Il commissario prefettizio Benedetto Basile ha scelto, sin dal primo giorno in cui si è insediato, di essere invisibile. Non sappiamo quante volte sia andato in comune, ma sappiamo quale sia stato il grado di decadenza fisica e morale della città in questi ultimi 9 o 10 mesi. Una città incapace finanche di fare una telefonata al prefetto perchè da terzo o quarto centro della provincia, attraversato da arterie fondamentali per i collegamenti regionali su gomma, per chiedere mezzo camioncino di bitume utile a coprire, almeno in parte, le spaventose buche createsi soprattutto nella zona che unisce i ponti della Valle ai cosiddetti giardinetti.
Però, Benedetto Basile avrà avuto le sue ragioni nella scelta della linea della prudenza estrema, quasi ectoplasmatica. D’altronde Maddaloni è ancora oggi nella bufera delle inchieste giudiziarie che coinvolgono pesantemente politici e funzionari del comune, per cui il commissarioha deciso di mettere la clessidra sulla sua scrivania ed solo ogni 27 del mese, distoglierci gli occhi per controllare il suo estratto conto in modo da avere piena consapevolezza dello stipendione acquisito per guardare la clessidra, 30 giorni su 30.
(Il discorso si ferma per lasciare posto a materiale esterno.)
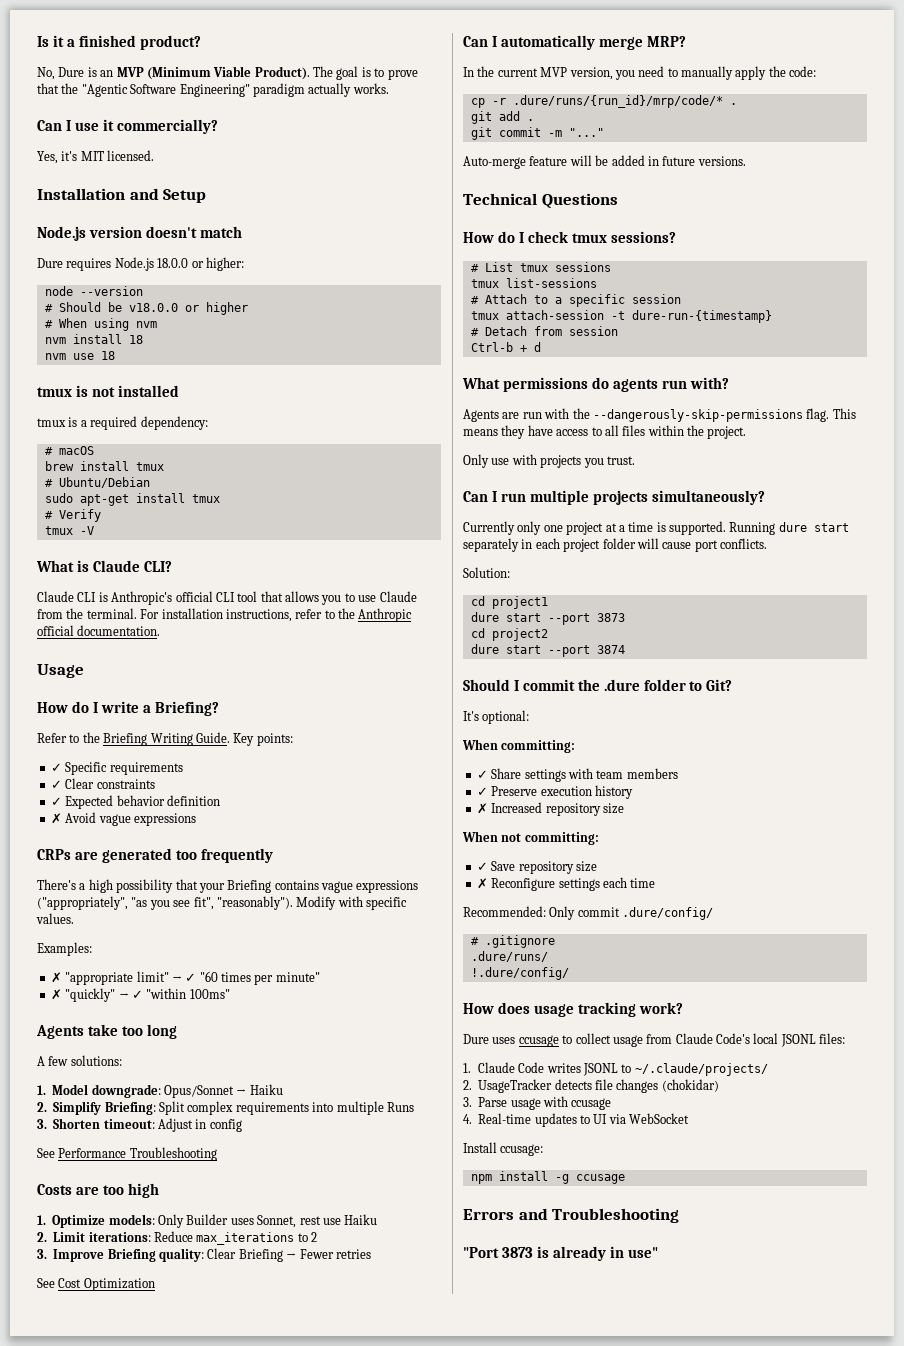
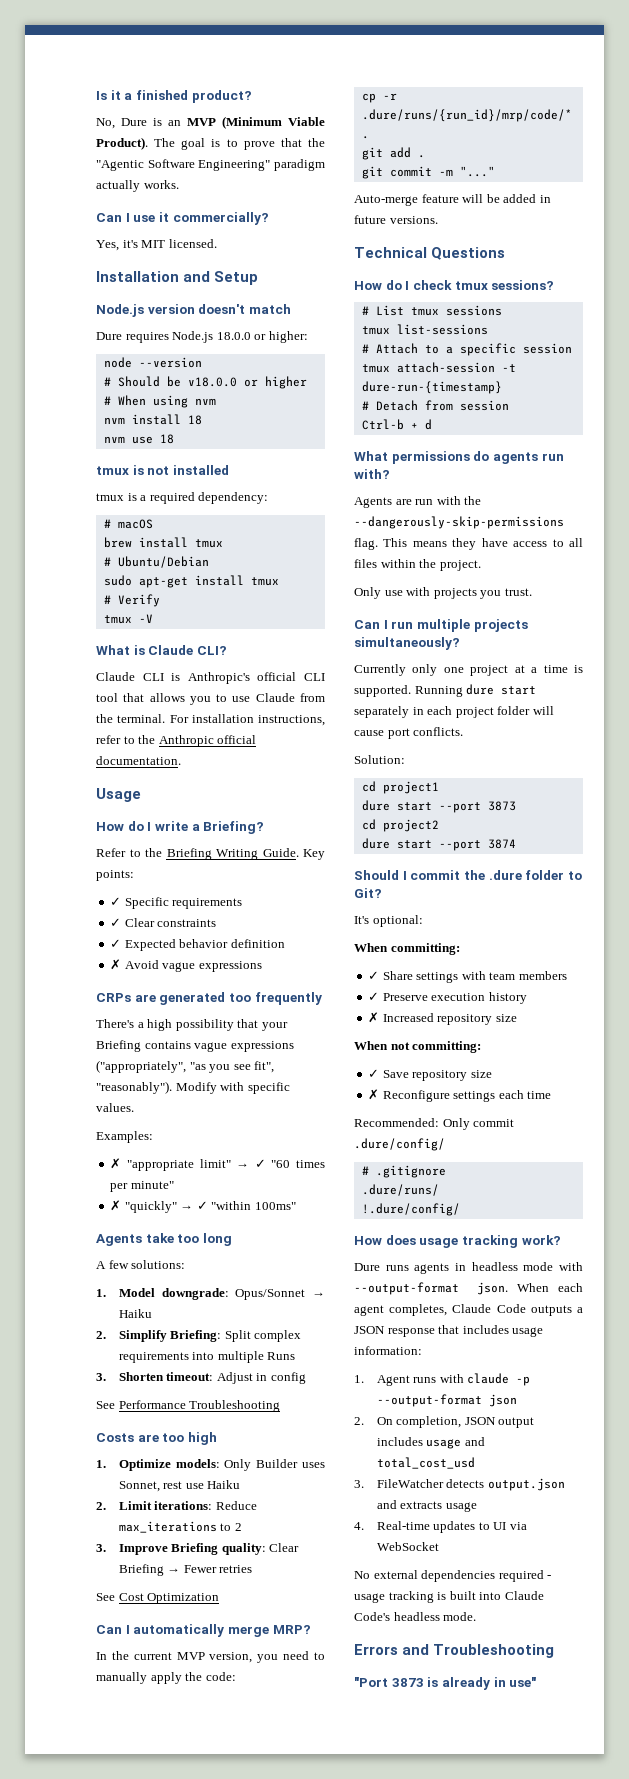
- Dure uses ccusage to collect usage from Claude Code's local JSONL files:
- 1. Claude Code writes JSONL to ~/.claude/projects/
- 2. UsageTracker detects file changes (chokidar)
- 3. Parse usage with ccusage
+ Dure runs agents in headless mode with --output-format json. When each agent completes, Claude Code outputs a JSON response that includes usage information:
+ 1. Agent runs with claude -p --output-format json
+ 2. On completion, JSON output includes usage and total_cost_usd
+ 3. FileWatcher detects output.json and extracts usage
- Install ccusage:
- npm install -g ccusage
+ No external dependencies required - usage tracking is built into Claude Code's headless mode.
All’improvviso, nei giorni scorsi, ha deciso di dare piena esecuzione a una sentenza di un altro organismo piuttosto retrò, arcaico anche nell’espressione lessicale delle sue sentenze: il consiglio di stato affermava che siccome RFI, cioè il braccio operativo delle ferrovie dello stato e di trenitalia che si occupa dei lavori sulla rete, doveva costruire un sovrappasso, da quel momento in poi il
passaggio a livello andava sigillato, chiuso definitivamente, con buona pace delle migliaia e migliaia di persone che lo attraversano ogni giorno e tagliando, in pratica, in due la città.
Una pubblica amministrazione intelligente, non imbolsita da un universo mondo limitato ai propri confortevoli uffici, che non conosce i problemi della gente perchè con la gente, con quello che si definisce il paese reale ha molto poco a che fare, legge la sentenza del consiglio di stato e ne determina l’applicazione.
Ma la citata sentenza non si limitava solo all’effetto, ma legava l’effetto, cioè la chiusura del passaggio a livello, alla causa dei lavori di cui non si vede assolutamente alcuna traccia. E, a Dio piacendo, chissà quando questi sarebbero stati fatti.
Ieri, Andrea De Filippo, parlando al telefono con CasertaCe, aveva notato un dato importante: trenitalia, per decisione dell’amministrazione De Lucia, svilupperà l’alta capacità o alta velocità che dir si voglia, non su un binari nuovi, ma sulla rete esistente. Per cui dovrà fare i conti con il comune e col nuovo sindaco un giorno sì e l’altro pure. “Questa decisione – osservava De Filippo – ingiusta e cervellotica, che non applica realmente la sentenza del consiglio di stato, peserà e non poco nei rapporti tra la prossima amministrazione comunale e trenitalia.“
Alle 4 di pomeriggio di ieri, probabilmente, qualcuno in prefettura si è svegliato ed ha letto la sentenza del consiglio di stato che poi non era altro che una chiamata al rispetto di una convenzione stipulata nel lontano 1986 tra il comune e le allora ferrovie dello stato. 32 anni fa si stabilì che il passaggio a livello sarebbe stato chiuso con le ruspe già in opera, con gli operai già al lavoro per la costruzione del sovrappasso.
Alla fine, insomma, qualcuno ci ha applicato qualche meninge e il commissario Basile, non facendo una grande figura, pressato dall’occupazione e dalle proteste dei cittadini e dalla moral suasion del prefetto, ha dovuto fare marcia indietro, sospendendo la sua ordinanza.
In poche parole, dal 1986 ad oggi, il livello della politica ma anche della pubblica amministrazione è peggiorato. Chi l’avrebbe mai detto. Sicuramente non quelli come il sottoscritto che lottavano, in quegli anni, contro le ruberie di stato senza sapere che i decenni a venire sarebbero stati ancor peggiori di quelli di allora.